FIYAHcon was not for me. I went along anyway to see how they did, and to listen and learn.

It seemed to go very smoothly. I don’t think that they used a wrapper for Zoom, but the panels ran OK. Some of the moderation was a little dodgy, but that was true of FutureCon and Futuricon as well. Practice makes perfect, and Tempest Bradford did a fine job with the Lovecraft Country panel.

The thing that struck me most about FIYAHcon was the sheer excitement and enthusiasm so many of the attendees showed. Here was a large group of fans who happened to be people of colour, and who for years had felt nervous in the mostly-white spaces of traditional conventions. Now at last they had a convention created by them, for them, and they were loving the freedom that they felt to express themselves. It was absolutely delightful.

The con was very well attended as well, despite having a non-trivial membership fee. I think there were around 1000 people online. That’s great, but it also seems to be the point at which using Discord for panel discussion seems to break down.

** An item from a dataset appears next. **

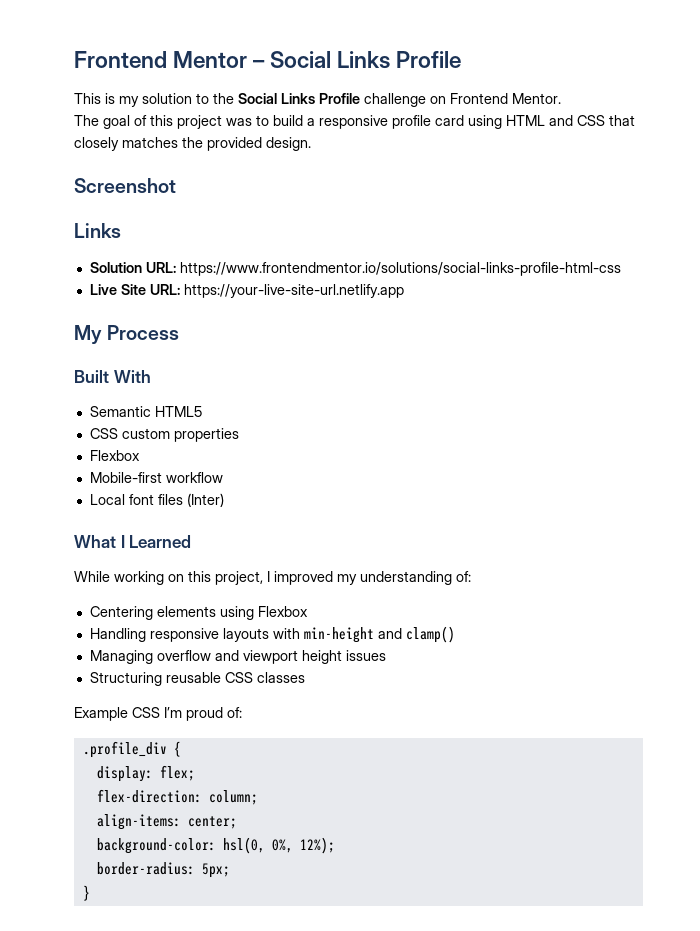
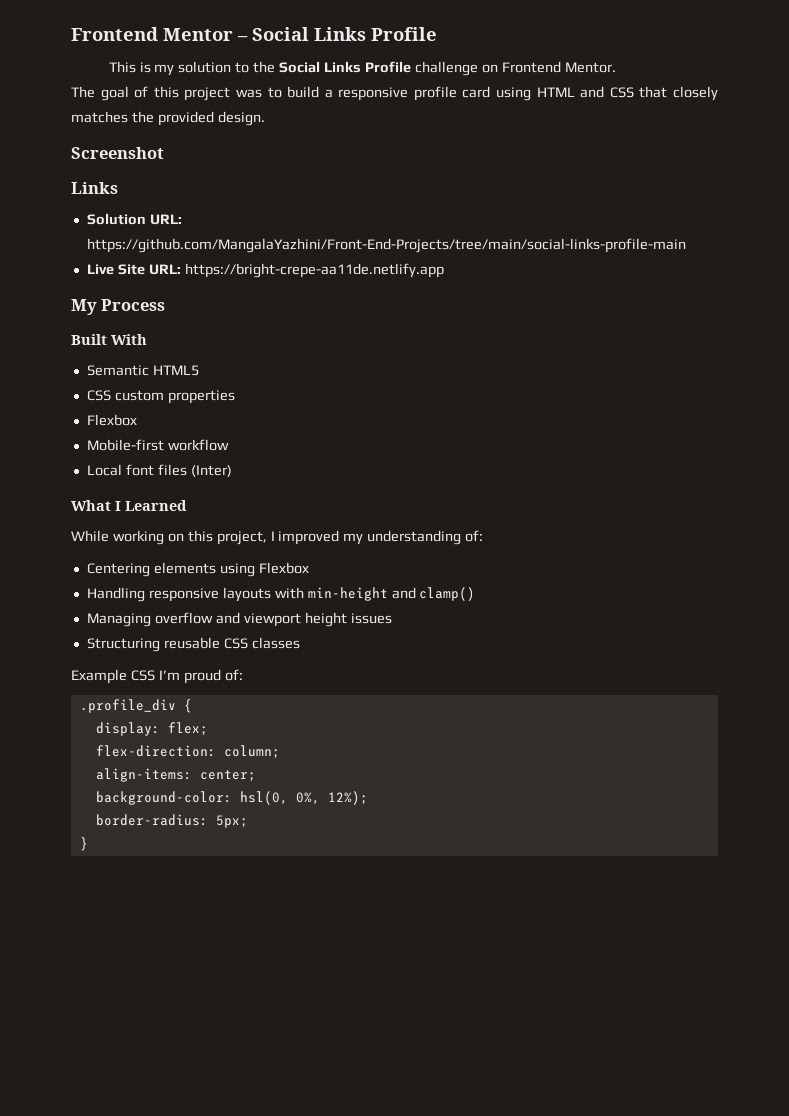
- Solution URL: https://www.frontendmentor.io/solutions/social-links-profile-html-css
+ Solution URL: https://github.com/MangalaYazhini/Front-End-Projects/tree/main/social-links-profile-main
- Live Site URL: https://your-live-site-url.netlify.app
+ Live Site URL: https://bright-crepe-aa11de.netlify.app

As with at WisCon, we got to the situation where comments were flying by so quickly that it is was impossible to have a conversation. Much of the content was squee, and I totally understand why that was happening, but it is something for the ConCom to think about for future iterations.

There will, of course, be future iterations. As with FutureCon, I expect FIYAHcon to be a regular feature of the convention scene for years to come. This will be a challenge for established conventions such as Worldcon and World Fantasy. I saw a comment on Twitter, I think from Jared Shurin, that one of the good things about FIYAHcon was that the committee cared more about the convention than their own egos. This is spot on. One of the biggest problems that Worldcon faces is that, having won the right to hold the convention, each year’s ConCom is then heavily invested in proving that their Worldcon is the best ever, rather than doing Worldcon well.

FIYAHcon (and FutureCon) will have the benefit of having an established team running the event year after year. That brings with it a different raft of problems. There will be burnout. There will be rivalries within the ConCom. There will be a tendency to not want to change because change is scary. But these are still a way off. I very much look forward to seeing what they do next time.

Much of the FIYAHcon content is now available to re-watch, but you do have to have to have been a convention member to access it. As it was only a week ago, I haven’t had time to check it out yet, but there’s quite a bit that I want to catch up on, including several of the Fringe items which happened when I was asleep.